I just did some tests of Arista 400 EDU Ultra in Rodinal 1+50, FX 37 1+4, and some others. The characteristic curves from FX 37 and Rodinal superimposed almost exactly when I got the slopes the same. I don't know what to tell you about grain. I haven't done any 3200 film in a long time.
If you believe that grain is an inverse function of sulfite content, you might try the Metol-C-borax developer. Frankly, I don't think the developer has as much effect on grain as exposure and/or development time, but it seems to me you would have the best luck without sulfite. You could even go as far as 1 teaspoon sodium carbonate, 1/2 teaspoon ascorbic acid and 1/8 teaspoon Metol in a liter of water, or use one of those in my article if you feel righteous about weighing things.
I said somewhere before that it amazed me how Crawley could put nice even weights of ingredients in a pot and then conclude the mix was optimized for this or that.

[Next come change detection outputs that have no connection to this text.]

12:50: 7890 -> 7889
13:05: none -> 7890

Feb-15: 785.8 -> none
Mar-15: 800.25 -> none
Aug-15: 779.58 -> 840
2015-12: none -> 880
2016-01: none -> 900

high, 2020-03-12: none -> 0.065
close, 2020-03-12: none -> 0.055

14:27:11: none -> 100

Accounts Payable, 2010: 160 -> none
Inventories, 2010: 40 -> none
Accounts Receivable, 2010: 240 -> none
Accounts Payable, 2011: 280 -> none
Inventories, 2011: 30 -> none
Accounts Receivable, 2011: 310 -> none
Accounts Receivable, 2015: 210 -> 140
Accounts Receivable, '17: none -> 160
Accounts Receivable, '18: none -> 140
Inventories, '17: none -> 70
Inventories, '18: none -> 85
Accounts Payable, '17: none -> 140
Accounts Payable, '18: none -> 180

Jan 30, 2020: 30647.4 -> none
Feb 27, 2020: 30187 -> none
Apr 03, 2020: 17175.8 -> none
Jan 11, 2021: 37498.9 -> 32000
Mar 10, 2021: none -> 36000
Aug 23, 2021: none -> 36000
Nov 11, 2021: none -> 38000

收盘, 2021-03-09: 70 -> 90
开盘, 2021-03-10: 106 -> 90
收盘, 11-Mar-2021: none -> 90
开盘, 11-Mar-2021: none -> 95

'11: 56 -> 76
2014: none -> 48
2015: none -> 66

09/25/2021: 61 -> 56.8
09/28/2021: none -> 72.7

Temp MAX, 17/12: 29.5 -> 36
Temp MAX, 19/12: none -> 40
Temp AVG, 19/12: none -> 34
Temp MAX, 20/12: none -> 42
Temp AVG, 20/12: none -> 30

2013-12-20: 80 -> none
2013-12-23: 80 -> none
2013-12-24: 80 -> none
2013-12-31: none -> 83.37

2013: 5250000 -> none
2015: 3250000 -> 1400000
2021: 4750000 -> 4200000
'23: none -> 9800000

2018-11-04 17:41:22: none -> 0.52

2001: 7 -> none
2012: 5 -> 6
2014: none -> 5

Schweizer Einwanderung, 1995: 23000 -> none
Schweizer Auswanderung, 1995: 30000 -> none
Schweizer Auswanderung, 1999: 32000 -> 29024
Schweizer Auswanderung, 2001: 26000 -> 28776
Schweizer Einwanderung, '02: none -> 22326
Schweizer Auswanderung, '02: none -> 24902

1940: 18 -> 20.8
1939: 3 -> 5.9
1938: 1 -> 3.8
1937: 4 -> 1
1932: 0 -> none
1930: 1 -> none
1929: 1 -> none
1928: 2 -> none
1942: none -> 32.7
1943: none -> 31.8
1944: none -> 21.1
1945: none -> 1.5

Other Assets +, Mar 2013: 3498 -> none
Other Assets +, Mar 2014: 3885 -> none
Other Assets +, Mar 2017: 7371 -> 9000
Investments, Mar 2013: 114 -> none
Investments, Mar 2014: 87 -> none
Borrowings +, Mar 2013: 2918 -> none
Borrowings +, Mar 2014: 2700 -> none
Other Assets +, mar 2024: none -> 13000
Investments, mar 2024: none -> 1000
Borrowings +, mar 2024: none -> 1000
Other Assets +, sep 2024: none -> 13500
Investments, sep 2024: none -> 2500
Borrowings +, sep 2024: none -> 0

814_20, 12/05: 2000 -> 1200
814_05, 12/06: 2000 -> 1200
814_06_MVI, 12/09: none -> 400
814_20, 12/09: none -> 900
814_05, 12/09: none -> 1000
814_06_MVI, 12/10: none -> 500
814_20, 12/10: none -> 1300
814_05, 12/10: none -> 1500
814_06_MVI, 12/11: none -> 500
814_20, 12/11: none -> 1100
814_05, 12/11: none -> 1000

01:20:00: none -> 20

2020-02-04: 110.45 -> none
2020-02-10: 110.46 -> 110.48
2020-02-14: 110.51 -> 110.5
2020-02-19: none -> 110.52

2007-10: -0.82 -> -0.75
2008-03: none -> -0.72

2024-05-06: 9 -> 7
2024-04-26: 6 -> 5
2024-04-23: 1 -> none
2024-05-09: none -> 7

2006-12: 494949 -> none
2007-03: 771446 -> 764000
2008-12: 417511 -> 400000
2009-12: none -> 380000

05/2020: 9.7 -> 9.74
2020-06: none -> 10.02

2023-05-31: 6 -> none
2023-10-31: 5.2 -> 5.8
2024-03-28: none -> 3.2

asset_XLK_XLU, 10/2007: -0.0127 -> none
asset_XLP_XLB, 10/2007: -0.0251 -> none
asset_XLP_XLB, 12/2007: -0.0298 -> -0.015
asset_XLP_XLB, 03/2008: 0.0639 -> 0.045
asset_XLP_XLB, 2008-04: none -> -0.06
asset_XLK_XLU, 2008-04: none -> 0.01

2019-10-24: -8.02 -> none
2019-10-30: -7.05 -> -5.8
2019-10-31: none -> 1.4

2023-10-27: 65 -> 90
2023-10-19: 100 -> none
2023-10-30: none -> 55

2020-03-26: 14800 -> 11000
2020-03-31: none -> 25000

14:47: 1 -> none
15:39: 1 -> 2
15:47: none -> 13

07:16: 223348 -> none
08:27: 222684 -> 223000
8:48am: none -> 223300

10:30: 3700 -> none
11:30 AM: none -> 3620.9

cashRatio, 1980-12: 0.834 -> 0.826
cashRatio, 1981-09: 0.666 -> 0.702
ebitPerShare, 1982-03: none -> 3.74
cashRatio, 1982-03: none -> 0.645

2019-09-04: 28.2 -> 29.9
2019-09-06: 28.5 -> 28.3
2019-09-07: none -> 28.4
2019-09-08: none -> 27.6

The sampling rate, called the Nyquist rate IIRC, must equal or exceed twice the highest frequency of the data. When the data have frequencies higher than the sample rate, the higher frequencies will be doubled back to the low end. I have a feeling something like that must be happening when the scanner has less resolution than the information that is on the film. It will show up in the modulation transfer function, but I don't know what happens to the information when it goes into the scanner's memory and comes out into the printer.